Berbeda dengan analisa fundamental yang melihat nilai intrinsik bisnis, analisa teknikal berfokus pada pola grafik dan indikator statistik untuk memprediksi pergerakan harga ke depan.
Analis teknikal menggunakan berbagai alat bantu seperti moving average (MA), Relative Strength Index (RSI), Bollinger Bands, MACD (Moving Average Convergence Divergence), serta pola candlestick untuk mengidentifikasi tren pasar, titik support dan resistance, serta sinyal beli atau jual. Analisa teknikal sangat populer di kalangan trader jangka pendek karena membantu menentukan timing entry dan exit yang lebih presisi.
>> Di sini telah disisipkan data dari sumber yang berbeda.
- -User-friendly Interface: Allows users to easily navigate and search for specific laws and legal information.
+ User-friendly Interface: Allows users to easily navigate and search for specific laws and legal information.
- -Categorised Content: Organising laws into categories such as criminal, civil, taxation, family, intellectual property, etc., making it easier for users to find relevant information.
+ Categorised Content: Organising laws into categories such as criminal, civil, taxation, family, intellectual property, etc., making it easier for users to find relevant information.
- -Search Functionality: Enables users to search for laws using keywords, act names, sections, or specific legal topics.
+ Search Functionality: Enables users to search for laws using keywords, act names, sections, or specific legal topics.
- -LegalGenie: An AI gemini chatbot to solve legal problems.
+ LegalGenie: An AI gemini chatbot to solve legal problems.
Di Indonesia, analisa teknikal banyak digunakan oleh trader aktif di BEI yang memanfaatkan platform charting yang disediakan oleh perusahaan sekuritas. Konsep kunci dalam analisa teknikal meliputi tren (uptrend, downtrend, sideways), level support dan resistance, serta volume sebagai konfirmasi kekuatan pergerakan harga. Penting untuk dipahami bahwa analisa teknikal bersifat probabilistik, bukan prediksi yang pasti.
Analisa teknikal paling efektif digunakan bersama dengan analisa fundamental — fundamental untuk menentukan saham apa yang layak dibeli, teknikal untuk menentukan kapan waktu terbaik untuk masuk atau keluar dari posisi investasi.